If you like to end your day with an ice cold beer and are also trying to lose weight, that cold beverage may also chill the results of your diet. While drinking beer won't automatically make you fat, various factors related to beer may increase your risk of experiencing unwanted weight gain.
Video of the Day
Reduced Fat Burning
If you didn't drink beer, your liver would work hard at metabolizing and burning fat cells, which helps maintain or lower your existing weight. However, when you drink your beer, your liver has to switch gears to metabolize the alcohol instead. This creates what Columbia University calls "fat sparing," or a buildup of fatty acids as your liver processes the calories in the alcohol first, sparing the fat from being metabolized.
Increased Caloric Intake
It's a law of nature: you'll gain weight if you don't burn all the calories that you consume on a daily basis. And a single bottle or can of beer can contain a lot of empty calories. The average regular beer has 146 calories and more than 13 g of carbohydrates, while a light beer typically has 99 calories and just under 5 g of carbs, reports Dr. David Hanson at the State University of New York at Potsdam. However, in a non-scientific survey, "Men's Fitness" magazine found many beers contain as much as 200 calories in a single serving. All these calories are deceptively easy to consume and can lead to a steady weight gain if you don't diet or increase your exercise.

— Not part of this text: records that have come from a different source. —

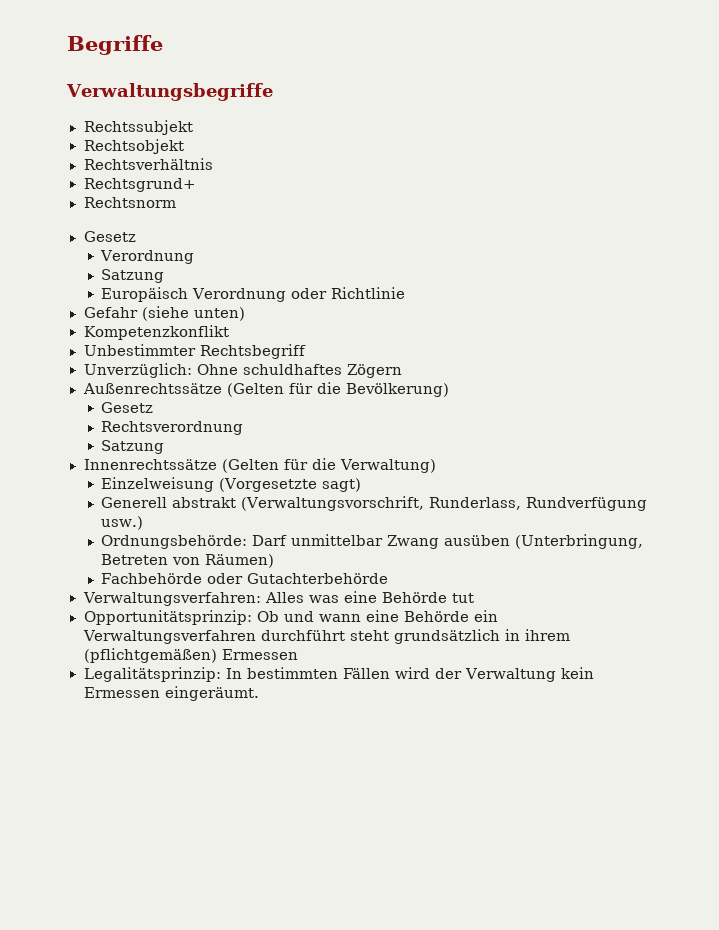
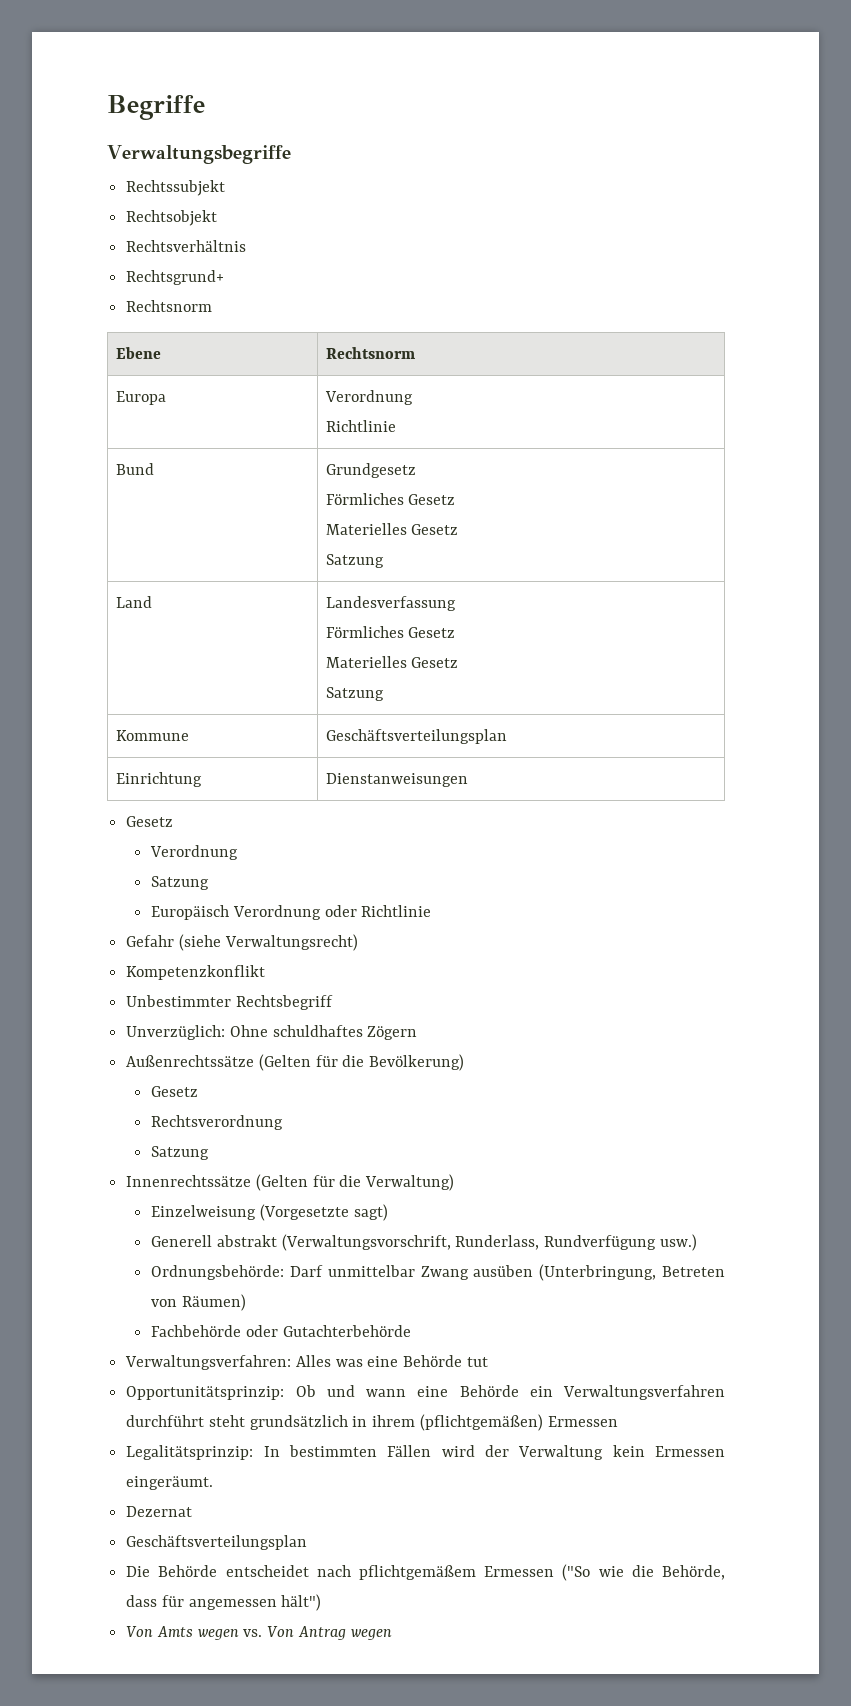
+ Ebene | Rechtsnorm
+ Europa | Verordnung
+ Richtlinie
+ Bund | Grundgesetz
+ Förmliches Gesetz
+ Materielles Gesetz
+ Satzung
+ Land | Landesverfassung
+ Förmliches Gesetz
+ Materielles Gesetz
+ Satzung
+ Kommune | Geschäftsverteilungsplan
+ Einrichtung | Dienstanweisungen
- Gefahr (siehe unten)
+ Gefahr (siehe Verwaltungsrecht)
+ Dezernat
+ Geschäftsverteilungsplan
+ Die Behörde entscheidet nach pflichtgemäßem Ermessen ("So wie die Behörde, dass für angemessen hält")
+ Von Amts wegen vs. Von Antrag wegen

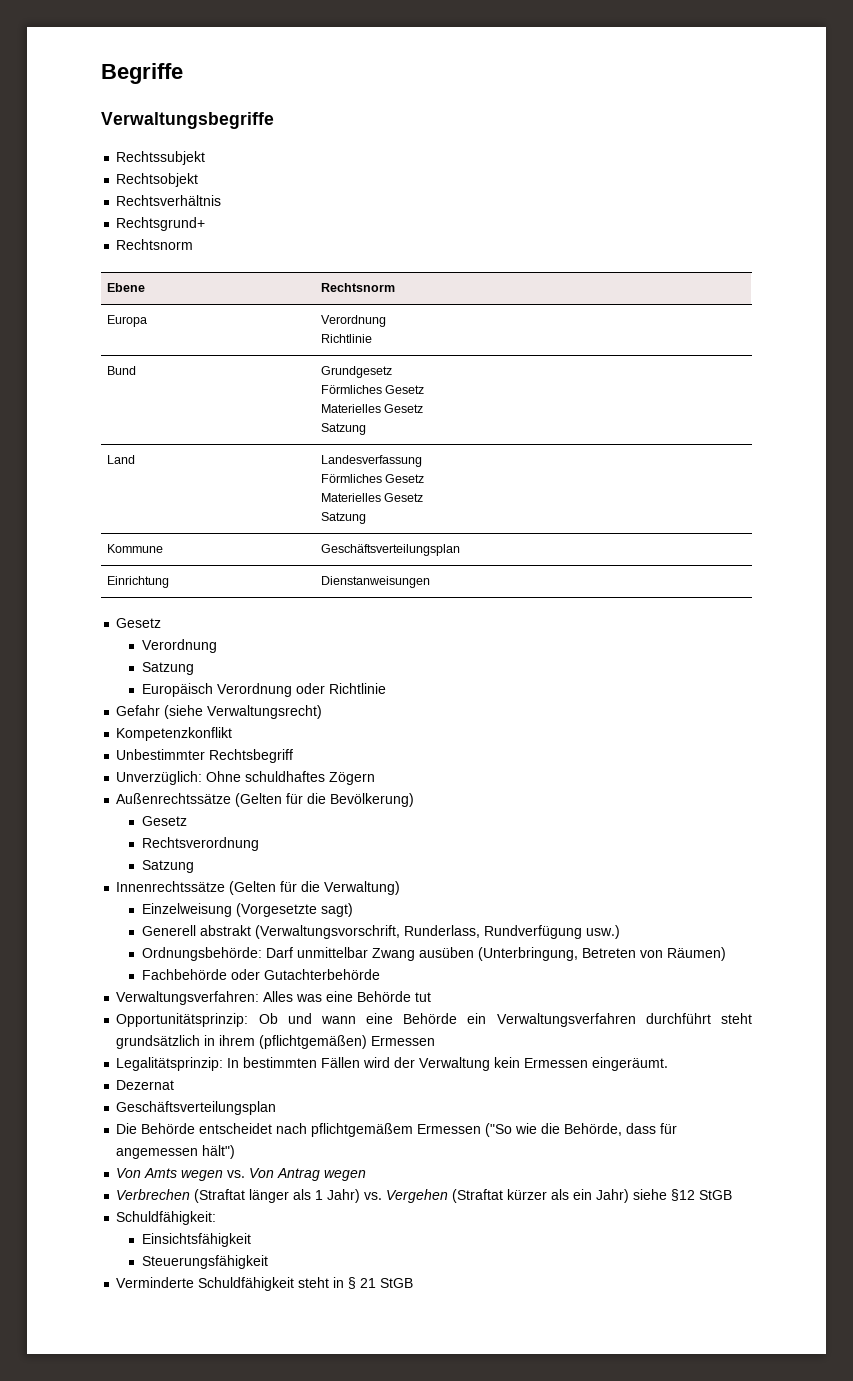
+ Verbrechen (Straftat länger als 1 Jahr) vs. Vergehen (Straftat kürzer als ein Jahr) siehe §12 StGB
+ Schuldfähigkeit:
+ Einsichtsfähigkeit
+ Steuerungsfähigkeit
+ Verminderte Schuldfähigkeit steht in § 21 StGB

If you find yourself craving food after a couple rounds of beer at your neighborhood pub, you're not imagining it. Beer and other alcoholic beverages stimulate the appetite. All this snacking and eating can lead to weight gain that is indirectly related to the beer itself. Additionally, the alcohol in beer may lower your inhibitions, causing you to eat foods that you wouldn't normally eat or cause you to stray further from your diet than you may have planned.
Evidence from Studies
While the "beer belly" is often related to other factors, such as the food you eat while also drinking beer, a general correlation can be seen between weight gain and beer consumption. In a 2009 study published in the "European Journal of Clinical Nutrition," researchers analyzed 12,749 women and 7,876 men and found significant weight associations between beer-drinking men compared with their abstaining counterparts, with the former having a 17 percent higher risk of gaining weight than the latter. However, the statistical differences for women were not significant.